# Acct - chemin maquant : WTMP_FILE_LOC ACCT_FILE_LOC

## y351

Bonjour,

Couldn't open file '@ACCT_FILE_LOC@' : no such file or directory

J'essaie de configurer acct dont le package sys-process/acct

J'essaie de trouver les variables à définir  :

WTMP_FILE_LOC

ACCT_FILE_LOC

Le man de /etc/conf.d/acct ne me dit rien.
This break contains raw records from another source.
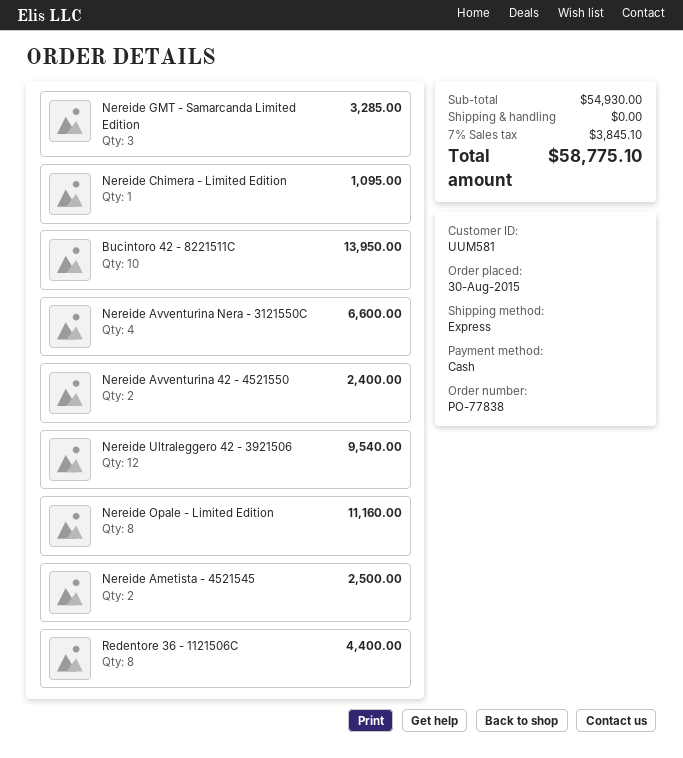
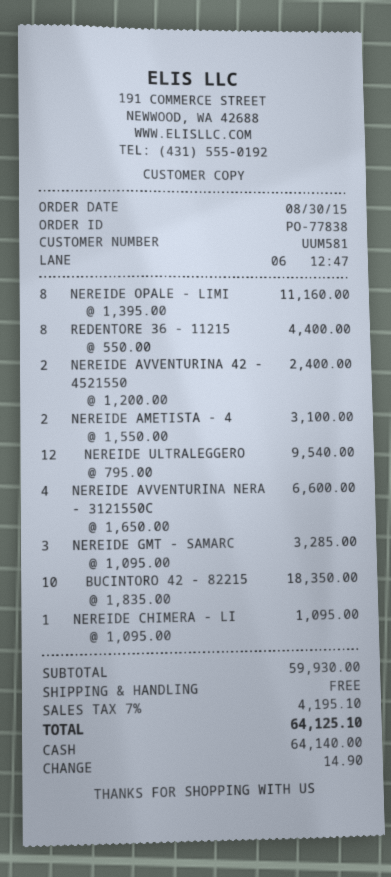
Bucintoro 42 - 8221511C: 10 for 13950.00 -> 10 for 18350.00
Nereide Ametista - 4521545: 2 for 2500.00 -> 2 for 3100.00
subtotal: 54930.00 -> 59930.00
tax: 7% = 3845.10 -> 7% = 4195.10
total: 58775.10 -> 64125.10

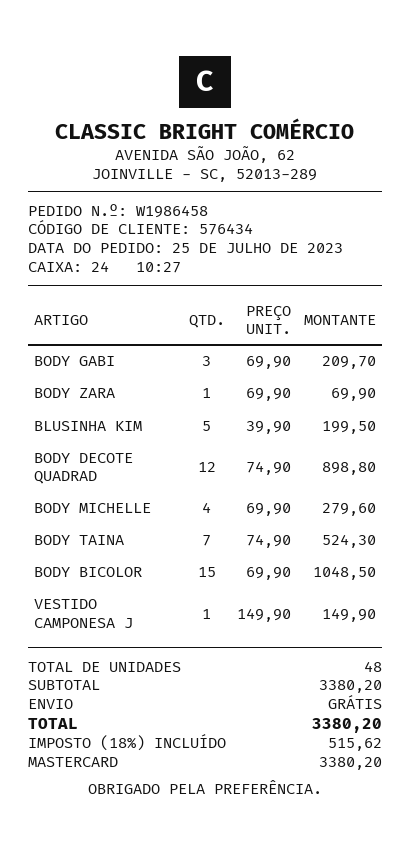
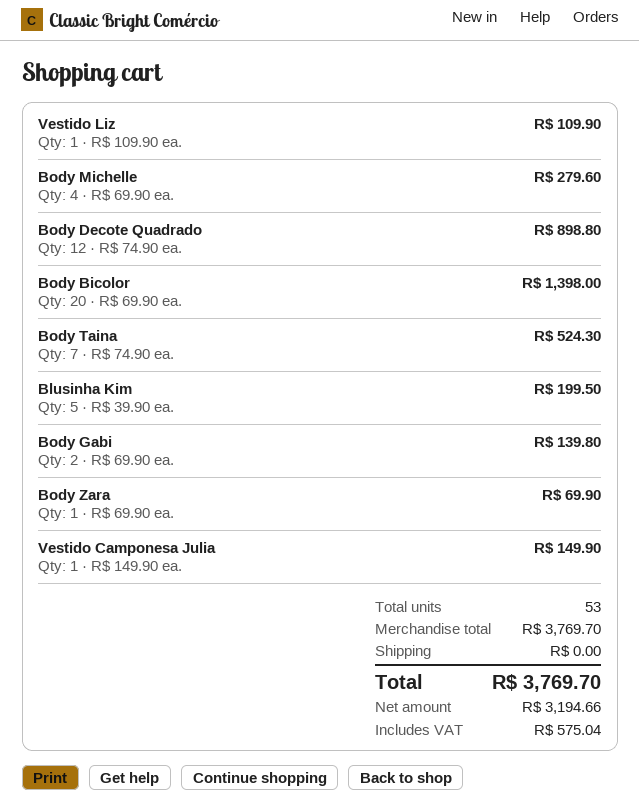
BODY GABI: 3 x 69.90 = 209.70 -> 2 x 69.90 = 139.80
BODY BICOLOR: 15 x 69.90 = 1048.50 -> 20 x 69.90 = 1398.00
Vestido Liz: none -> 1 x 109.90 = 109.90
total quantity: 48 -> 53
subtotal: 3380.20 -> 3769.70
tax: 515.62 -> 575.04
total: 3380.20 -> 3769.70

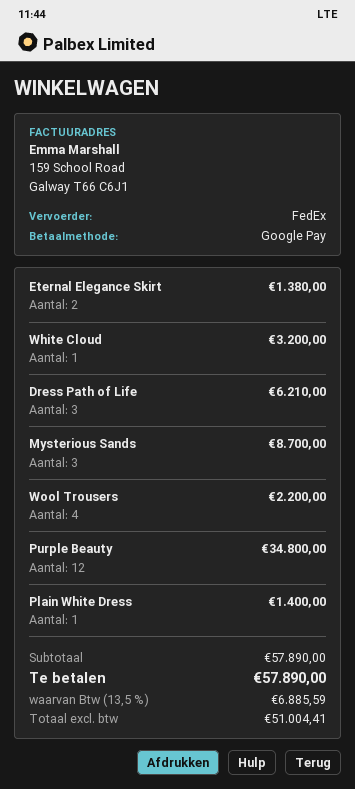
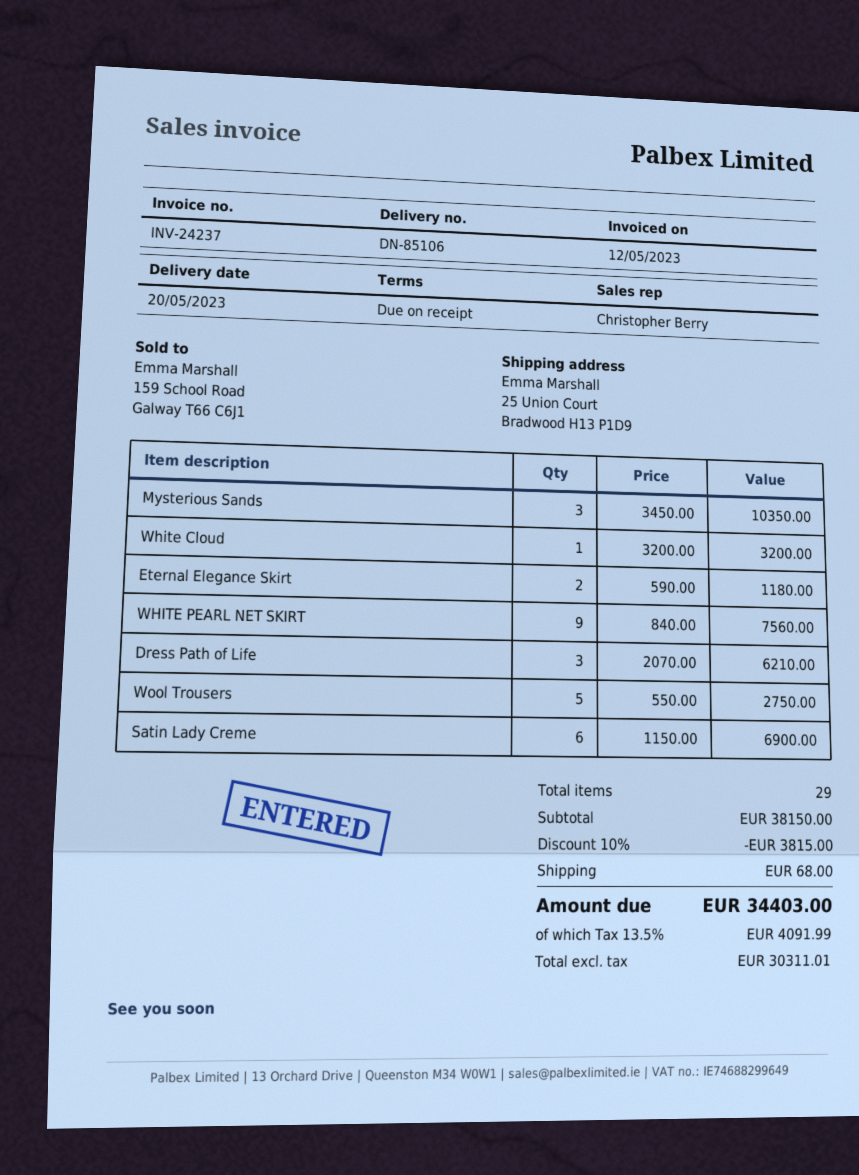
Eternal Elegance Skirt: 2 for 1380.00 -> 2 for 1180.00
Mysterious Sands: 3 for 8700.00 -> 3 for 10350.00
Wool Trousers: 4 for 2200.00 -> 5 for 2750.00
Purple Beauty: 12 for 34800.00 -> none
Plain White Dress: 1 for 1400.00 -> none
WHITE PEARL NET SKIRT: none -> 9 for 7560.00
Satin Lady Creme: none -> 6 for 6900.00
subtotal: 57890.00 -> 38150.00
discount: none -> 10% = 3815.00
shipping: none -> 68.00
net: 51004.41 -> 30311.01
tax: 13.5% = 6885.59 -> 13.5% = 4091.99
total: 57890.00 -> 34403.00

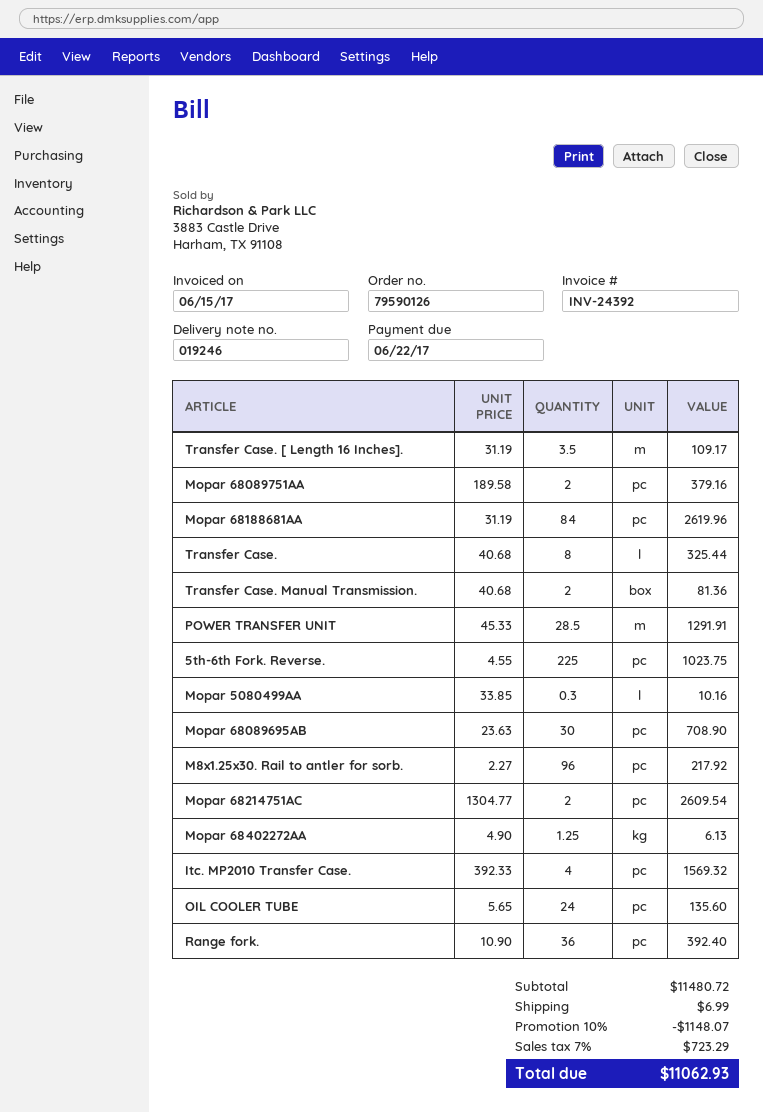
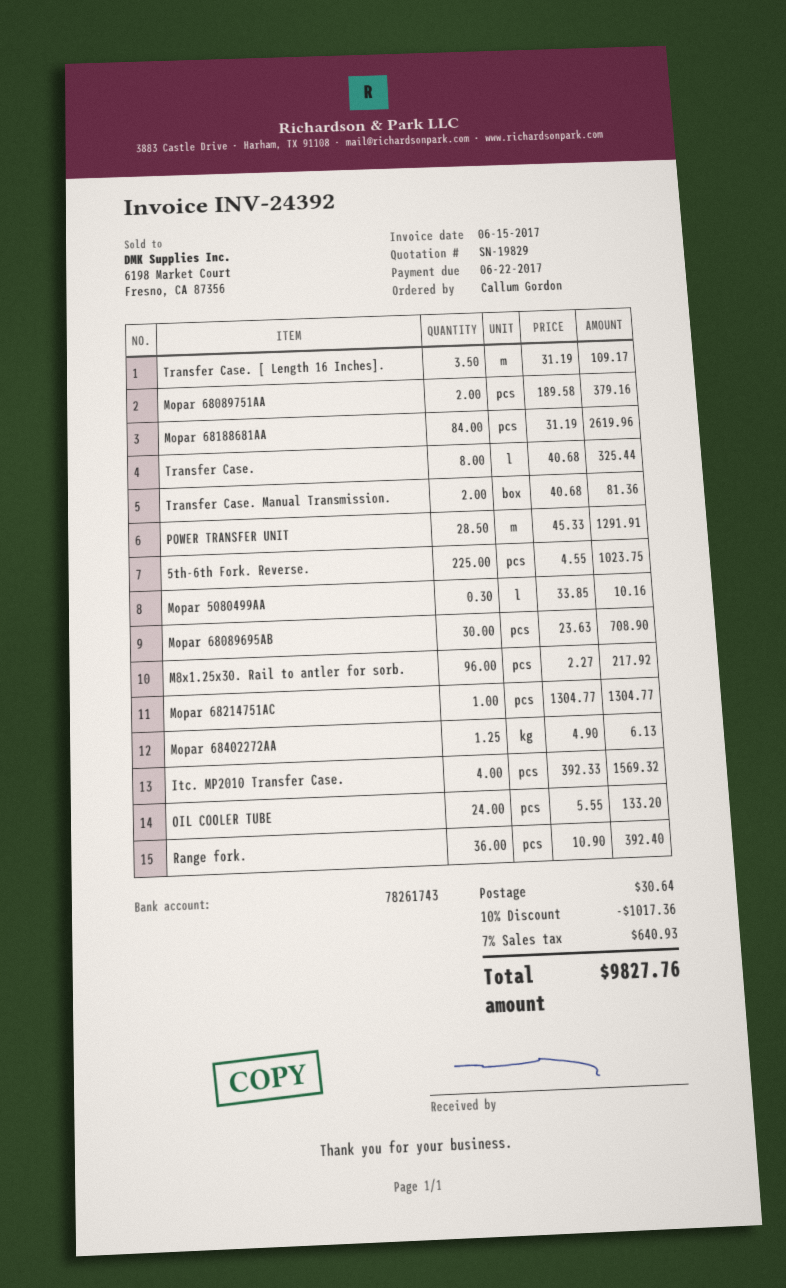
Mopar 68214751AC: 2 x 1304.77 = 2609.54 -> 1 x 1304.77 = 1304.77
OIL COOLER TUBE: 24 x 5.65 = 135.60 -> 24 x 5.55 = 133.20
discount: 10% = 1148.07 -> 10% = 1017.36
shipping: 6.99 -> 30.64
tax: 7% = 723.29 -> 7% = 640.93
total: 11062.93 -> 9827.76

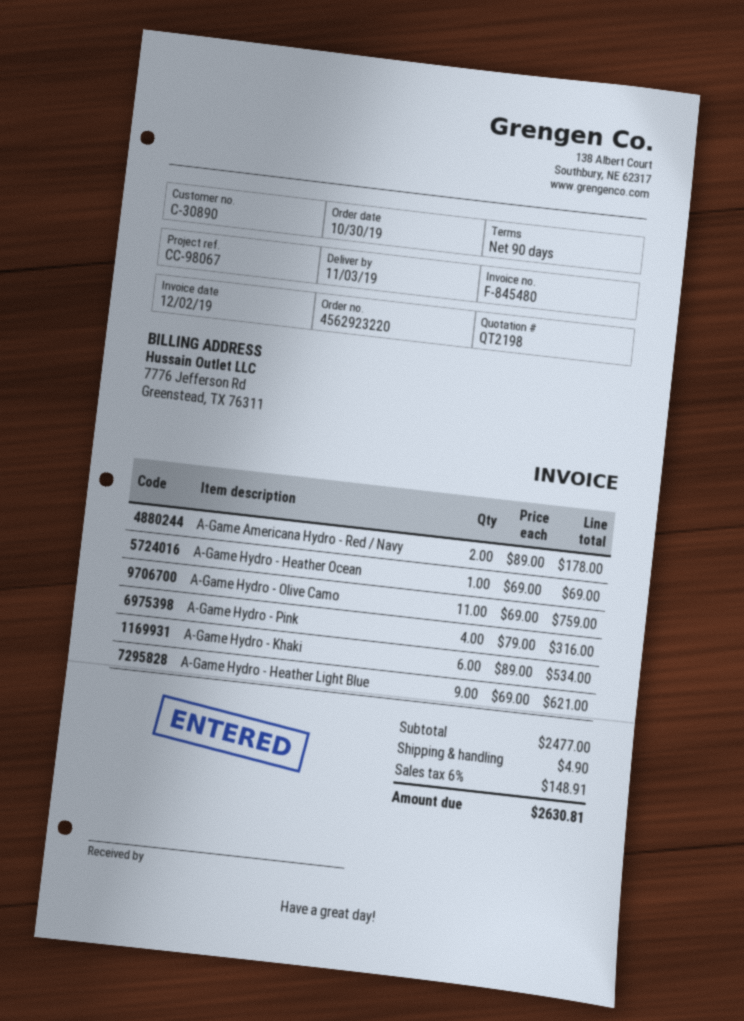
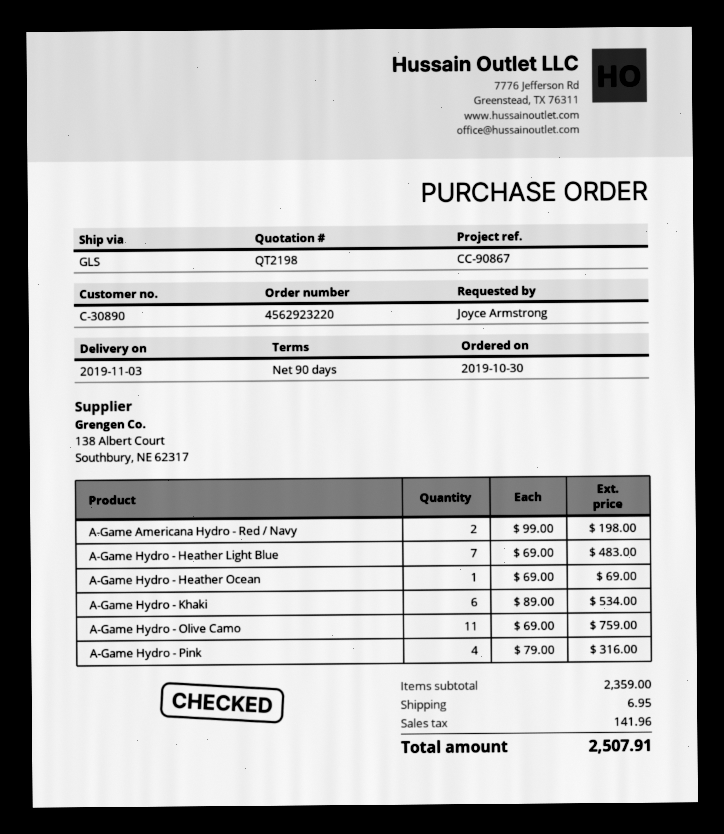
reference: CC-98067 -> CC-90867
A-Game Americana Hydro - Red / Navy: 2 x 89.00 = 178.00 -> 2 x 99.00 = 198.00
A-Game Hydro - Heather Light Blue: 9 x 69.00 = 621.00 -> 7 x 69.00 = 483.00
subtotal: 2477.00 -> 2359.00
shipping: 4.90 -> 6.95
tax: 148.91 -> 141.96
total: 2630.81 -> 2507.91

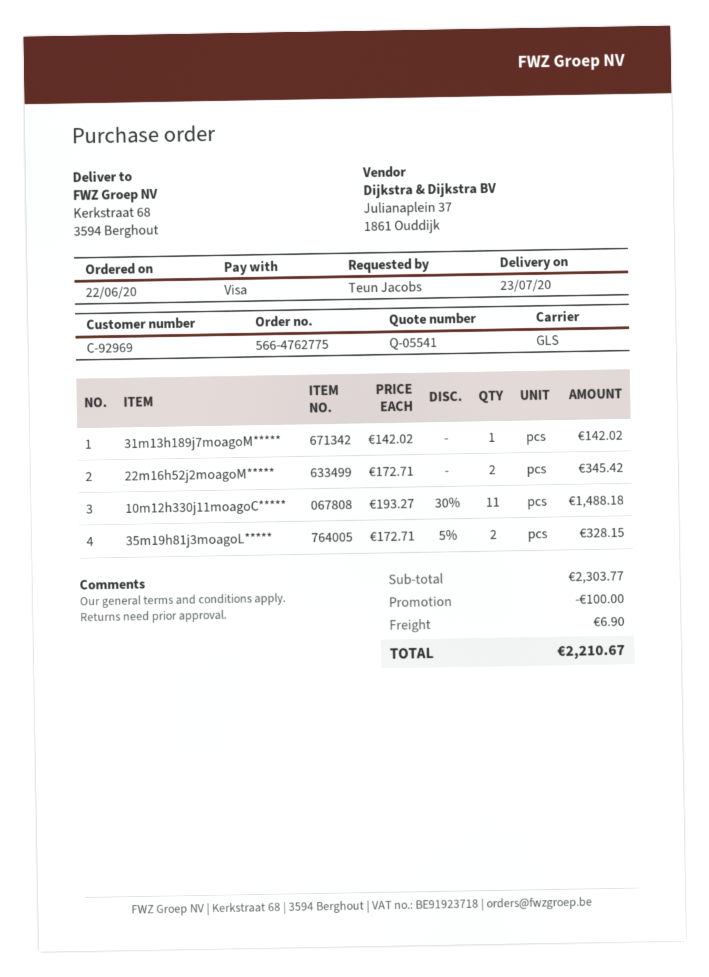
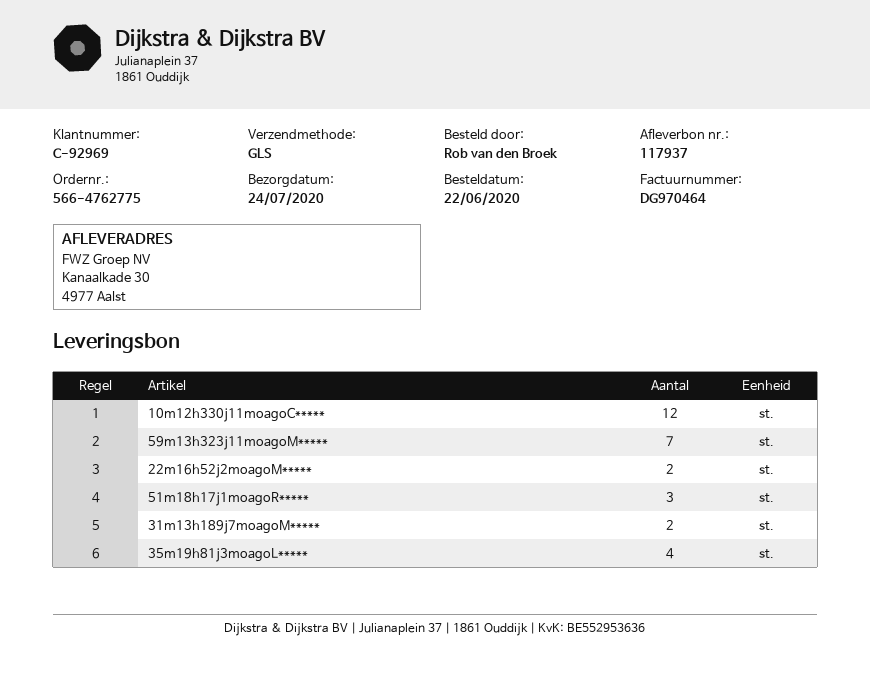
delivery date: 2020-07-23 -> 2020-07-24
ordered by: Teun Jacobs -> Rob van den Broek
ship to: Kerkstraat 68, 3594 Berghout -> Kanaalkade 30, 4977 Aalst
31m13h189j7moagoM*****: 1 -> 2
10m12h330j11moagoC*****: 11 -> 12
35m19h81j3moagoL*****: 2 -> 4
59m13h323j11moagoM*****: none -> 7
51m18h17j1moagoR*****: none -> 3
Dans ce fichier, il y a  juste les varibales : 

ACCT_LOG

REPORT_OPTS

J'ai essayé aussi d'y ajouter :

WTMP_FILE_LOC=/var/account/pacct

Ce fichier existe mais j'ai toujours la même erreur.Last edited by y351 on Tue Sep 04, 2018 10:20 am; edited 1 time in total

----------

## El_Goretto

Bonjour,

/etc/conf.d/ contient les paramétrages" des services (c'est propre à Gentoo, il n'y a pas de manpage pour çà si je ne me trompe pas), souvent ce sont les paramètres qui seront ajoutés à la commande à lancer (par exemple un chemin vers un fichier de config) et que tu vois quand tu fais un 'ps'. A côté de çà, il y a les paramètres propres à la commande qu'elle peut lire potentiellement dans un fichier de conf dans /etc (si elle est prévue pour, et dans ce cas c'est visible dans sa manpage).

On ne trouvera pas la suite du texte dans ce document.